Writers have long angled for readers' attention by adopting personae—public images whose proximity or distance to their actual selves became a tantalizing subject for debate. The Marquess of Queensberry probably had this in mind when he scribbled that Oscar Wilde had been "posing as a somdomite [sic]." As far as His Lordship was concerned, Wilde wasn't gay; he was just going through the motions—to the point of engaging rent boys—to boost his sales figures. Writers who chose to promote themselves in this fashion performed a kind of fan dance for their public. They might flash some skin every once in a while, but in the dim light of the cabaret, who could really tell?
But there are signs that blog readers prefer a person to a persona. Returning to the same site day after day for updates that appear at intervals of mere hours, they've claimed a large enough stake in the blogger's world that they expect to be confided in, not tantalized.
Last fall in Slate, Tom Scocca observed (with no small amount of glee) that blogger Pamela Geller had usurped Ann Coulter's pride of place among conservative pundits. If there's any truth in that, I think I know the reason. Coulter, for all her breaches of good taste, comports herself as a traditional public intellectual. She keeps aloof from her readers, writing a weekly column, and appearing for large sums to give speeches. Whether writing or giving interviews, her strategy is to keep 'em guessing—did she really mean that, or is she, to use Queensberry's word, posing?
Geller, by contrast, is all grim earnestness. When she accuses the Park51 imam of "totalitarian Khomeiniism," or when she imputes "Goebbels-like" propaganda to a Huffington Post column, she's not being arch or hyperbolic. She means exactly what she says. Though Geller is the furthest thing from a literary stylist, her readers can at least rest assured that they are in possession of her deepest thoughts and firmest convictions, such as these are.
This new transparency, this expectation of intimacy between writer and reader, has claimed its share of casualties. Some writers, frankly, look best behind the veil. In Newsweek, Jennie Yabroff wonders whether readers will be able to appreciate Jonathan Franzen's new novel, Freedom, now that a decade of Internet-driven scrutiny has made the author's "prickliness" and "pretension" part of his brand. As Yabroff astutely observes, the fact that Franzen burns up half of his author video kvetching about having to appear in an author video, can't help his cause much.
As I prepare to launch my first big-boy blog, I find myself in a paradoxical position. Without this new egalitarianism, I'd never have gotten a venue. A dropout of the master's program at ASU's Walter Cronkite School of Journalism and Telecommunications, I have no real credentials. I have never covered a journalistic beat, never worked my way up from the police desk (if such things still exist). I belong to a by-now familiar type: the half-baked polymath who taught himself to write on message boards and in chatrooms. Not only will I have to sell myself to readers who may in fact know my subjects better than I do, I'll get to see their feedback metastasize in the combox, an arena I will enter my peril.
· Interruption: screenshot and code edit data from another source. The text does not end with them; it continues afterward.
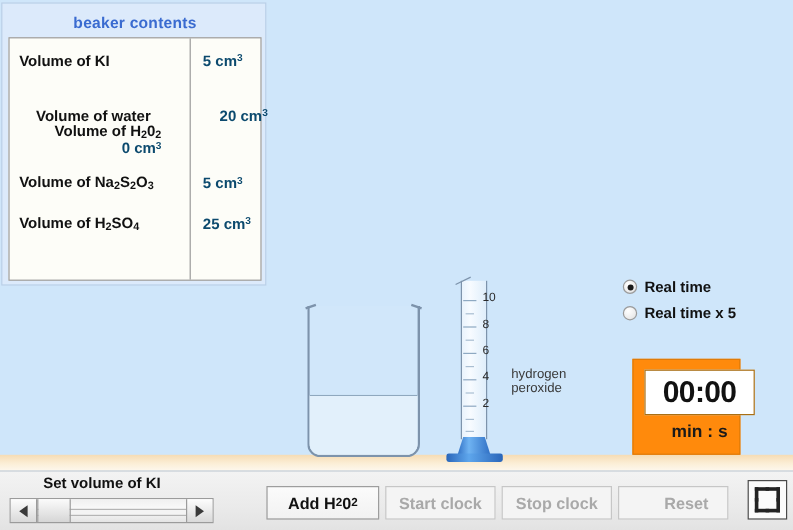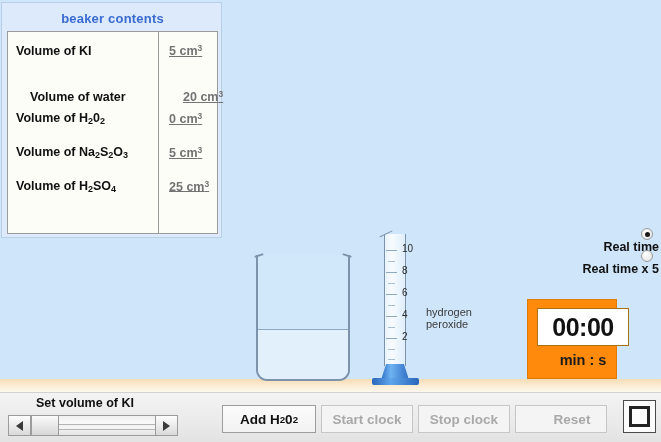--- a/index.html
+++ b/index.html
@@ -87,23 +87,22 @@
     font-weight: bold;
     color: #111;
     white-space: nowrap;
   }
   .row .value {
     flex: 1;
     padding-left: 11px;
     box-sizing: border-box;
     font-size: 12.5px;
     font-weight: bold;
-    color: #737373;
+    color: #0c4a6e;
     white-space: nowrap;
-    text-decoration: underline;
   }
   sub { font-size: 0.72em; vertical-align: -0.2em; }
   sup { font-size: 0.68em; vertical-align: 0.45em; }
 
   
   .beaker {
     position: absolute;
     left: 256px;
     top: 255px;
     width: 94px;
@@ -218,24 +217,23 @@
 
   
   .radio-group {
     position: absolute;
     left: 519px;
     top: 228px;
     width: 140px;
   }
   .radio-row {
     display: flex;
-    align-items: flex-end;
+    align-items: center;
     height: 22px;
     cursor: default;
-    flex-direction: column;
   }
   .radio {
     width: 12px;
     height: 12px;
     border-radius: 50%;
     background: radial-gradient(circle at 35% 30%, #ffffff 0%, #eaeaea 70%, #cfcfcf 100%);
     border: 1px solid #9a9a9a;
     box-sizing: border-box;
     margin-right: 6px;
     position: relative;
@@ -431,21 +429,21 @@
       <div class="divider"></div>
 
       <div class="row" style="top:2px;">
         <div class="label">Volume of KI</div>
         <div class="value">5 cm<sup>3</sup></div>
       </div>
       <div class="row" style="top:48px;margin-left:14px;">
         <div class="label">Volume of water</div>
         <div class="value">20 cm<sup>3</sup></div>
       </div>
-      <div class="row" style="top:69.6px;">
+      <div class="row" style="top:69.6px;flex-direction:column;">
         <div class="label">Volume of H<sub>2</sub>0<sub>2</sub></div>
         <div class="value">0 cm<sup>3</sup></div>
       </div>
       <div class="row" style="top:103.4px;">
         <div class="label">Volume of Na<sub>2</sub>S<sub>2</sub>O<sub>3</sub></div>
         <div class="value">5 cm<sup>3</sup></div>
       </div>
       <div class="row" style="top:137.2px;justify-content:center;">
         <div class="label">Volume of  H<sub>2</sub>SO<sub>4</sub></div>
         <div class="value">25 cm<sup>3</sup></div>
All this freedom and interconnectedness is a great thing—love it. But it's also made a mug's game mugsier than ever. It might make me; it could just as easily break me.
Some ingenious writers have milked the medium to put their more irksome readers on notice. In "Personalities of the Catholic Combox," National Catholic Register columnist Pat Archbold lampooned "Encyclical Man," "Throw out Your Television Man" and others. I shamelessly stole the idea in "Nine Types of Catholic Commenters." In their way, both pieces were revolutionary. Archbold and I were booing our own boo-birds as surely as any baseball team could do by lining up facing the bleachers and chanting, "CHEAPSKATES!" or "COUCH POTATOES." For readers, it was a backhanded acknowledgment of parity. Their heckling mattered enough to deserve a counter-heckling.
This piece begins with dirty war and ends with counterrevolution - not signs of a positive mental outlook. It doesn't do for a writer to scare himself silly like this. Readers aren't all scary. Shoot, I'm one myself. Why, I can read Maureen Dowd and Pat Buchanan in a single day without charging a barricade. In fact, the last blogger I responded to critically ended up offering me a job. Instead of formulating defensive strategies, maybe I ought to solve my reader-relations problems on the front end, by making sure I look good naked.